What you have to do
Quote the lines from the line holding "- To verify" to the very end of the listing, exactly, and no others.

Study material
====================

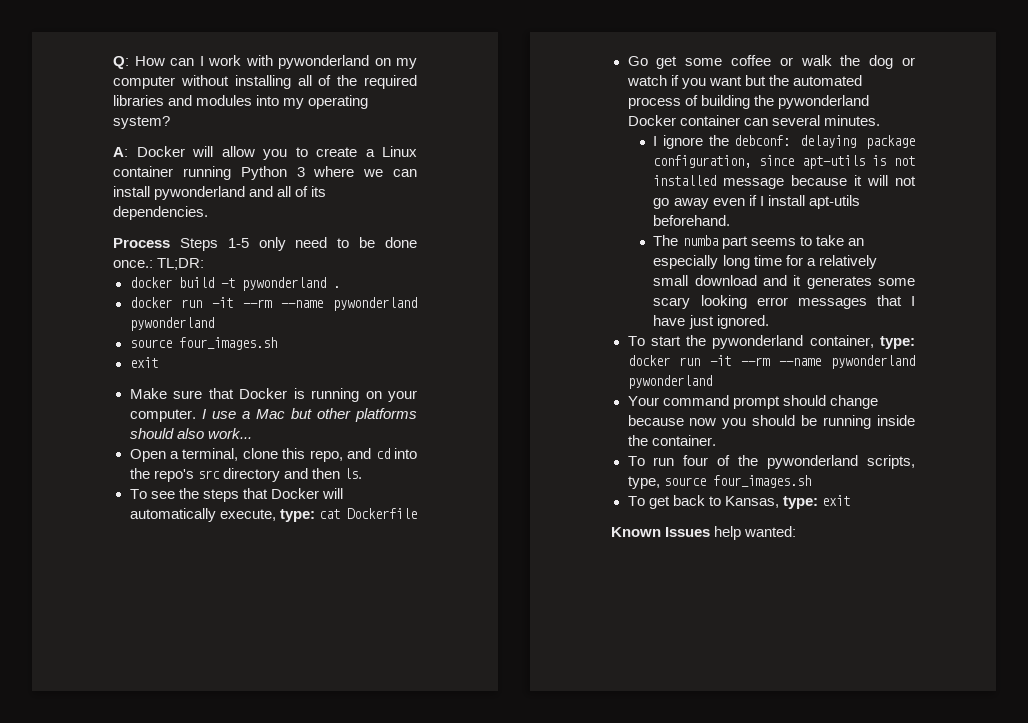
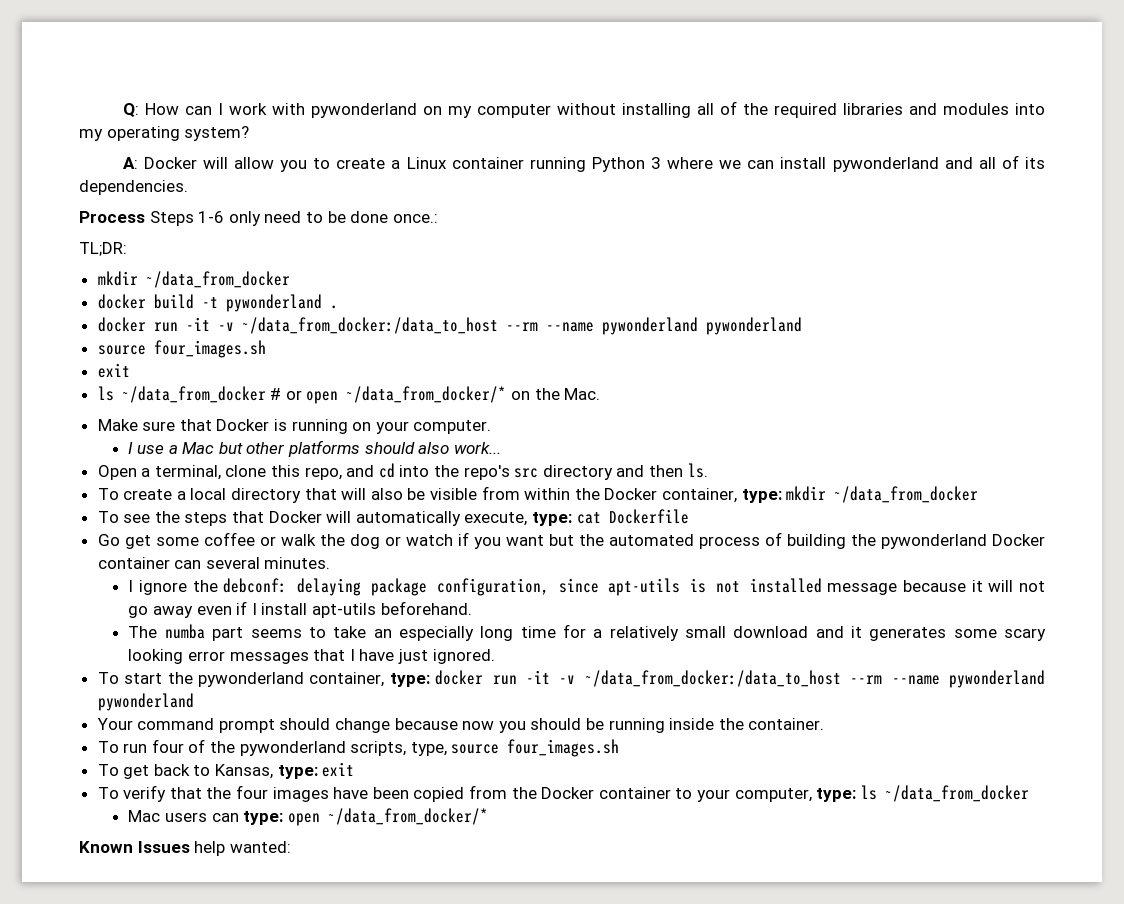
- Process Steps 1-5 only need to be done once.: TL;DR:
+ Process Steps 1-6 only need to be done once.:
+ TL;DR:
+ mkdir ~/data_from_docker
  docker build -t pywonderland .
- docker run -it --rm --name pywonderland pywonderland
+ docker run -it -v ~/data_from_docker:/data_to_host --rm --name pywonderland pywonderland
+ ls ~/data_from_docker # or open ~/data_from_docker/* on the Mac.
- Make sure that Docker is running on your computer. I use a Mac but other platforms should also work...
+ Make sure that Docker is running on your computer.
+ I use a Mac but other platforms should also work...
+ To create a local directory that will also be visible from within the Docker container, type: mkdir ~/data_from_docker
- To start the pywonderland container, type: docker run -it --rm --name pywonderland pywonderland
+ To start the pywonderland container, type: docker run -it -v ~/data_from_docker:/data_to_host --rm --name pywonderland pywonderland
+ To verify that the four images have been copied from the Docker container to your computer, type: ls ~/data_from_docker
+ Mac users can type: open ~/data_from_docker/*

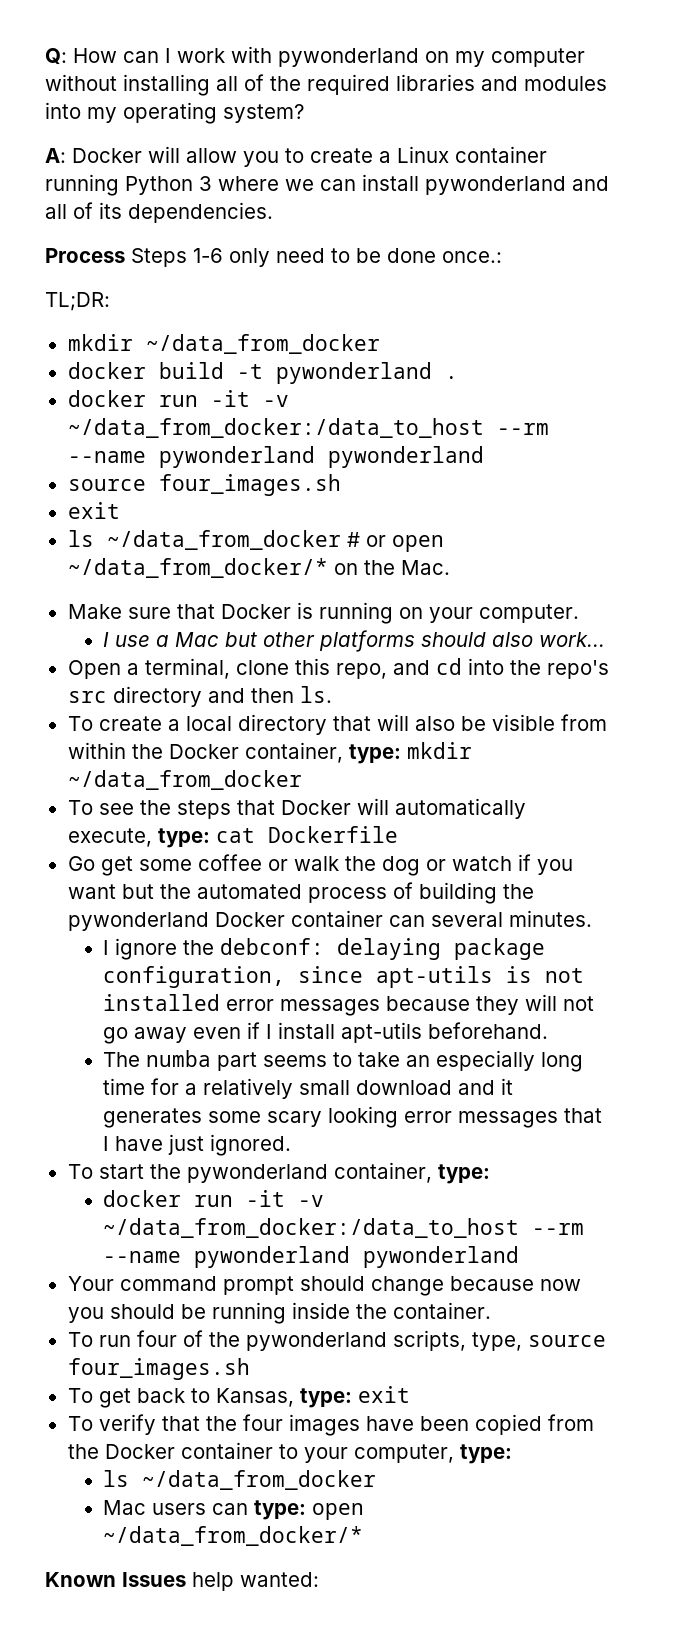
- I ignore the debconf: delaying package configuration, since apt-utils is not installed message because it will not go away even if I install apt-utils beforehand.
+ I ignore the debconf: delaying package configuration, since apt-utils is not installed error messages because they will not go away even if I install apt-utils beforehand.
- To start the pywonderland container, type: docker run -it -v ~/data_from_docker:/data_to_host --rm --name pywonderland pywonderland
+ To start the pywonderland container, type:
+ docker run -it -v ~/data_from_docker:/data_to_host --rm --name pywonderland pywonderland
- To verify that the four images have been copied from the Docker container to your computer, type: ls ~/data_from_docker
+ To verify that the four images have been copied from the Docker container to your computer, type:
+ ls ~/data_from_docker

====================

Answer box
- To verify that the four images have been copied from the Docker container to your computer, type: ls ~/data_from_docker
+ To verify that the four images have been copied from the Docker container to your computer, type:
+ ls ~/data_from_docker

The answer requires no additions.